Some of the biggest U.S. based technology companies like Google, Airbnb and Netflix are meeting today – courtesy of software firm Github - to discuss filing an amicus brief in support of a lawsuit challenging U.S. President Donald Trump’s order restricting immigration from seven Muslim-majority countries, said a spokesperson for a company organizing the gathering.
Amicus, or friend of the court, briefs are filed by parties who are not litigants in a case but want to offer arguments to the judge.
And what arguments they would be! According to data from the Office of Foreign Labor Certification, U.S.-based tech companies rack up H-1B visa workers (foreign employees with technical expertise) like they’re drafting for the Cavaliers.
These companies have been notorious for filing for thousands of computer programmers, software engineers and analysts in the course of a year. So, suffice it to say, uh yeah, Trump’s executive order could definitely hurt their cash flow, let alone their investment.

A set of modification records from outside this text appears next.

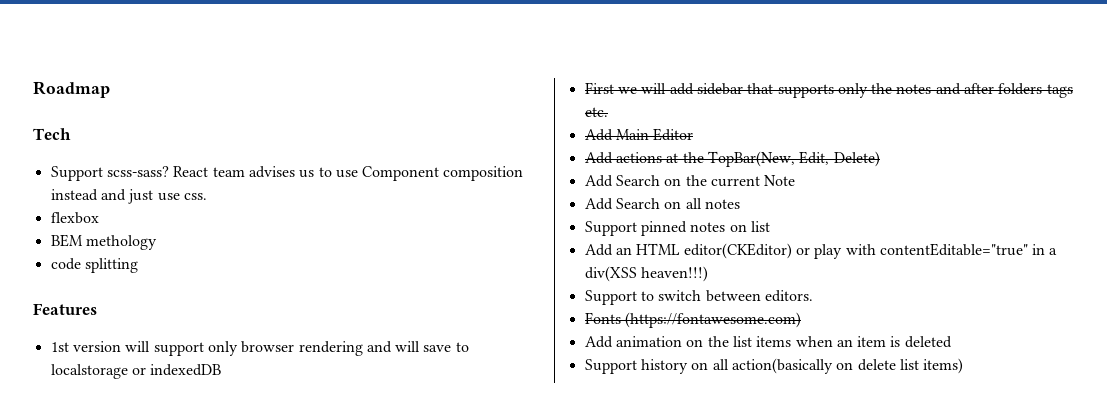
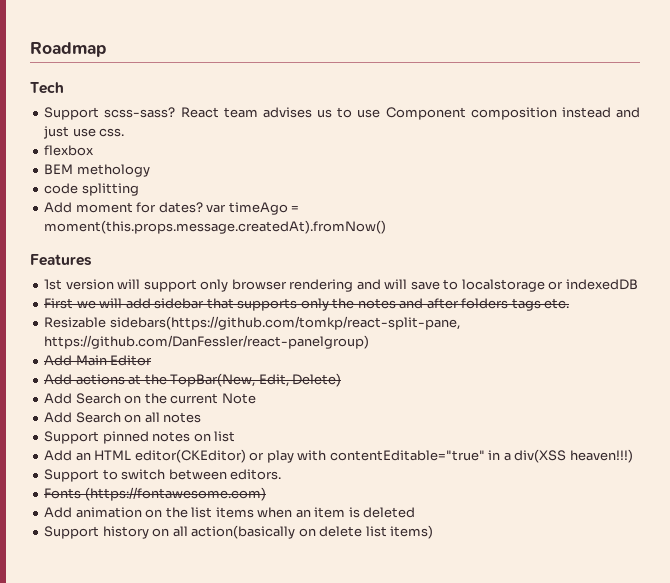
+ Add moment for dates? var timeAgo = moment(this.props.message.createdAt).fromNow()
+ Resizable sidebars(https://github.com/tomkp/react-split-pane, https://github.com/DanFessler/react-panelgroup)

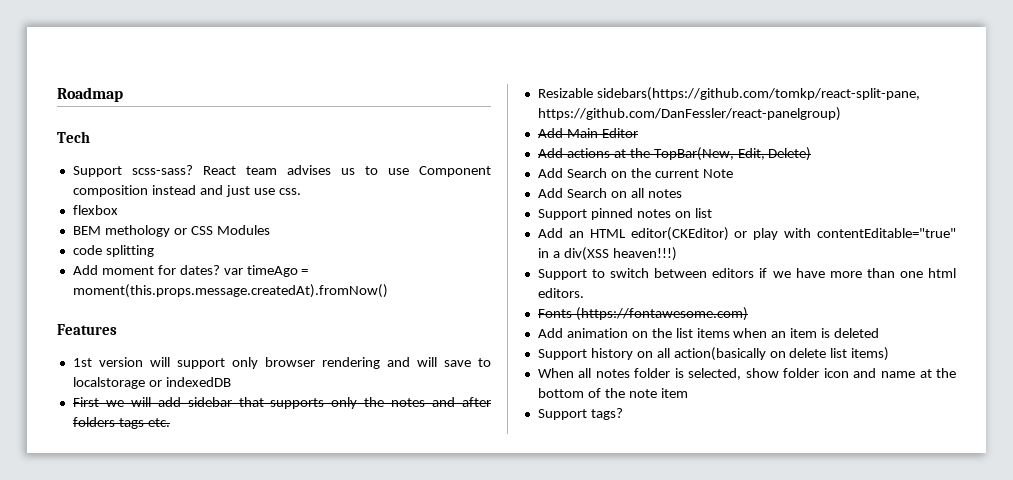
- BEM methology
+ BEM methology or CSS Modules
- Support to switch between editors.
+ Support to switch between editors if we have more than one html editors.
+ When all notes folder is selected, show folder icon and name at the bottom of the note item
+ Support tags?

Thus, Silicon Valley has become the clearest corporate opponent to the ban announced last week because the industry depends on talent from around the world, including a few of the countries on Trump’s restricted list like Iran and Syria.
Here’s where we are:
Google: Founder Sergey Brin, the son of Russian refugees, was photographed taking part in protests at the San Francisco international airport. Google's Indian-born chief executive Sundar Pichai has criticized Mr. Trump's immigration order. Sidenote: Salar Kamangar, Iranian-born senior executive at Google, is also the former CEO of Google's YouTube brand.
Microsoft: CEO Satya Nadella used a LinkedIn post on Jan. 28 to say that 76 company employees were citizens of the seven countries in question and held US work visas, and thus were directly affected by the order. "We believe in the importance of protecting legitimate and law-abiding refugees whose very lives may be at stake in immigration proceedings," said Microsoft's president and chief legal officer Brad Smith.
Netflix: Chief Executive Reed Hastings has said that Trump's actions were "so un-American it pains us all. Worse, these actions will make America less safe (through hatred and loss of allies) rather than more safe."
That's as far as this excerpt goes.